Kokoro ships 56 built-in voices across 9 languages. The voice id encodes language + gender:

| Prefix | Language             | Examples                                    |
| ------ | -------------------- | ------------------------------------------- |
| `af_`  | American English (F) | `af_bella`, `af_heart`, `af_nicole`         |
| `am_`  | American English (M) | `am_michael`, `am_onyx`, `am_eric`          |
| `bf_`  | British English (F)  | `bf_alice`, `bf_emma`, `bf_lily`            |
| `bm_`  | British English (M)  | `bm_george`, `bm_fable`, `bm_daniel`        |
| `jf_` / `jm_` | Japanese      | `jf_alpha`, `jm_kumo` *(needs `[ja]` extra)* |
| `zf_` / `zm_` | Mandarin      | `zf_xiaoxiao`, `zm_yunjian` *(needs `[zh]` extra)* |
| `ef_` / `em_` | Spanish       | `ef_dora`, `em_alex`                        |
| `ff_`  | French (F)           | `ff_siwis`                                  |
| `hf_` / `hm_` | Hindi         | `hf_alpha`, `hm_omega`                      |
| `if_` / `im_` | Italian       | `if_sara`, `im_nicola`                      |
| `pf_` / `pm_` | Brazilian Portuguese | `pf_dora`, `pm_alex`                  |

The voice id determines which Kokoro language pipeline is used, regardless of the OVOS active language. Picking `bm_george` will speak through the British pipeline even if `lang` is `en-US`.

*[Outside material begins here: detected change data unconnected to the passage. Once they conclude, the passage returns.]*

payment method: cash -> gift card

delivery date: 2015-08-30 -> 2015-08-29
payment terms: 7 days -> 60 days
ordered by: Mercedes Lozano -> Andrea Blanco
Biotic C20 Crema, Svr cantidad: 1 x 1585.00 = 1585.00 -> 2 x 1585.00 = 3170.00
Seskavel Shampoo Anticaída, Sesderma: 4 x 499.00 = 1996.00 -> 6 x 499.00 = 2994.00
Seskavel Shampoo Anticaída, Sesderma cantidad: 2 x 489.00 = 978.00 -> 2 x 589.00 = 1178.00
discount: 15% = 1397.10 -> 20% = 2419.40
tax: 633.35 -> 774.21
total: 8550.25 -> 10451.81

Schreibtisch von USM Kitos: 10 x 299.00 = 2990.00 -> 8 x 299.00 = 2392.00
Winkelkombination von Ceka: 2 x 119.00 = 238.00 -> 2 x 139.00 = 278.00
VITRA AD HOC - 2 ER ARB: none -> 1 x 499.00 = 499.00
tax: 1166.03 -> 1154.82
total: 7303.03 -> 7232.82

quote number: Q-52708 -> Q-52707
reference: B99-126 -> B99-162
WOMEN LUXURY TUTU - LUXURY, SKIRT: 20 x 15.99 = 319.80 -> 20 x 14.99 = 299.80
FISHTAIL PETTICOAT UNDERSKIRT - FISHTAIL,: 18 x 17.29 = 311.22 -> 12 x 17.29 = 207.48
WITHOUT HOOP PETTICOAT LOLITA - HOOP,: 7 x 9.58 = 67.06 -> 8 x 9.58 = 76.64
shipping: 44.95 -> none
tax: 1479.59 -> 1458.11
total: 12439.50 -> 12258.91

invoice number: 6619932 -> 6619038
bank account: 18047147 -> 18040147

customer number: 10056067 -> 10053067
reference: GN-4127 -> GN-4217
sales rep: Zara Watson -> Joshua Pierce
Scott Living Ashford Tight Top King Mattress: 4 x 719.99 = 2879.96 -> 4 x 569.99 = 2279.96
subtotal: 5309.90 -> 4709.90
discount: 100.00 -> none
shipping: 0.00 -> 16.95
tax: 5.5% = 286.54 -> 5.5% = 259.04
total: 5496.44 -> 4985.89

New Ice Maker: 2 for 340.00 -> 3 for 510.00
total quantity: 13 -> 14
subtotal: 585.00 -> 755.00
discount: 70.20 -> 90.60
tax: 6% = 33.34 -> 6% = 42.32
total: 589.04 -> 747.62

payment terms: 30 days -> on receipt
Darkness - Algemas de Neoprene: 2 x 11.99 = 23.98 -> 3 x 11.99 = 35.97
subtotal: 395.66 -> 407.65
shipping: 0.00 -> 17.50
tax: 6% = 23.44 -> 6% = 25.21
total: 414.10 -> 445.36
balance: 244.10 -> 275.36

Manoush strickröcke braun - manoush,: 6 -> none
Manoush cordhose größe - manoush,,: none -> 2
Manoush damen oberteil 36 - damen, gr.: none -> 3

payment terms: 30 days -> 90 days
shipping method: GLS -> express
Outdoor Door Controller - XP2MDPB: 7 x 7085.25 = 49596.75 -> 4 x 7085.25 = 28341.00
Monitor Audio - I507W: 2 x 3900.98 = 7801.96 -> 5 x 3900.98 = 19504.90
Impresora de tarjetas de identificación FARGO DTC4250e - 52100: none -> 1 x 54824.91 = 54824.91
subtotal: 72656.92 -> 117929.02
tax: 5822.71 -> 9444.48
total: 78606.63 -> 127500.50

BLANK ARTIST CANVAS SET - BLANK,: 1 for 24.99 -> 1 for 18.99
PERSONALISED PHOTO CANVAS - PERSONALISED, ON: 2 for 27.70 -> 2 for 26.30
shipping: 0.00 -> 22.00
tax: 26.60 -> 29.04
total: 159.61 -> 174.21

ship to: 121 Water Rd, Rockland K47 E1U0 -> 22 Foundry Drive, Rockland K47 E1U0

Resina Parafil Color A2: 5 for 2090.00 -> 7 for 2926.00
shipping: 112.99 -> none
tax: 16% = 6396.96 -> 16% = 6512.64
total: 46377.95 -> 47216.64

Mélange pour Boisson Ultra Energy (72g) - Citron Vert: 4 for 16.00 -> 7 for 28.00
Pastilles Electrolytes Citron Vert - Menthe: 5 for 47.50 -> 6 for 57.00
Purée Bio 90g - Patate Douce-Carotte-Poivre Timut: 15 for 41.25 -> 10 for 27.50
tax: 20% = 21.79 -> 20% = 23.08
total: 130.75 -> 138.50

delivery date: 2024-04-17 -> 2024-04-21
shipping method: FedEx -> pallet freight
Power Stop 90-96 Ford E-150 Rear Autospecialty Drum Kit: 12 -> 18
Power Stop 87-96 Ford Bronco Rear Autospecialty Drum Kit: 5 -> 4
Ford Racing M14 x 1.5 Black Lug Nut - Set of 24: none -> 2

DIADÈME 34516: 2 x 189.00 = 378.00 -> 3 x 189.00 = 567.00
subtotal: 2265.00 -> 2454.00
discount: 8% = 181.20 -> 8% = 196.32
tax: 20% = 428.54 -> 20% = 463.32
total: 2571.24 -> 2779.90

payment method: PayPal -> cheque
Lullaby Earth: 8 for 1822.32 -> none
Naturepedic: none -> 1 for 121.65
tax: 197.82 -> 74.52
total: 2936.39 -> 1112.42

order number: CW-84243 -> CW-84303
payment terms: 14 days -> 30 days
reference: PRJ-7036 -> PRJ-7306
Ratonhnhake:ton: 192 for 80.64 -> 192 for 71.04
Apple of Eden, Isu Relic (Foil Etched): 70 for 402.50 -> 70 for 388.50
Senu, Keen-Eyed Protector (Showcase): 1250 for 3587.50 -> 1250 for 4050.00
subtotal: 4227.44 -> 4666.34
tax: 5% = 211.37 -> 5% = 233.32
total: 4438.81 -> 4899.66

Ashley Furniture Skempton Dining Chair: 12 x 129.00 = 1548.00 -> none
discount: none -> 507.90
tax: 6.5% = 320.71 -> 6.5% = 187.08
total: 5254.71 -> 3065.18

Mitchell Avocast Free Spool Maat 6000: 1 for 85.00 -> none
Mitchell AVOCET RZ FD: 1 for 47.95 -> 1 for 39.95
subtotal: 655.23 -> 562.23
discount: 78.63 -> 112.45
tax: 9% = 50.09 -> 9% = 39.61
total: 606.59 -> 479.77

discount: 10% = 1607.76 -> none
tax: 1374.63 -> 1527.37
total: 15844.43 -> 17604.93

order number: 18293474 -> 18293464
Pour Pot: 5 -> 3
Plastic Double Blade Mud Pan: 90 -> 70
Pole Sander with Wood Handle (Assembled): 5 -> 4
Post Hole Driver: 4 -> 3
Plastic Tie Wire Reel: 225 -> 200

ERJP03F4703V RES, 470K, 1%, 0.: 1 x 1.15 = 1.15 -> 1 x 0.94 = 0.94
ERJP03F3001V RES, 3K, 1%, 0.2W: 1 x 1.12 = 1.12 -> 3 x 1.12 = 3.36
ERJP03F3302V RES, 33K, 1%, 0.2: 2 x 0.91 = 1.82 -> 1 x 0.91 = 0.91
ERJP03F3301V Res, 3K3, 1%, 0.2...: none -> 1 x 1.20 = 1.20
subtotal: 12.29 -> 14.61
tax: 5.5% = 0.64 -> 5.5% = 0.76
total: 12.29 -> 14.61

See the full [hexgrad/Kokoro-82M VOICES.md](https://huggingface.co/hexgrad/Kokoro-82M/blob/main/VOICES.md) for samples.

## Language support

The plugin maps the active OVOS language (BCP-47, e.g. `fr-FR`) to a Kokoro single-letter language code:

| OVOS lang | Kokoro code | Language             |
| --------- | ----------- | -------------------- |
| `en` / `en-us` | `a`    | American English     |
| `en-gb`   | `b`         | British English      |
| `es`      | `e`         | Spanish              |
| `fr`      | `f`         | French               |
| `hi`      | `h`         | Hindi                |
| `it`      | `i`         | Italian              |
| `ja`      | `j`         | Japanese             |
| `pt` / `pt-br` | `p`    | Brazilian Portuguese |
| `zh`      | `z`         | Mandarin             |

Lookup tries the full BCP-47 tag first (e.g. `en-gb`), then falls back to the base subtag, then to American English. Unknown languages fall back to American English with a log line. **The voice id always wins over the language map** — a voice prefixed `bm_` always uses the British pipeline.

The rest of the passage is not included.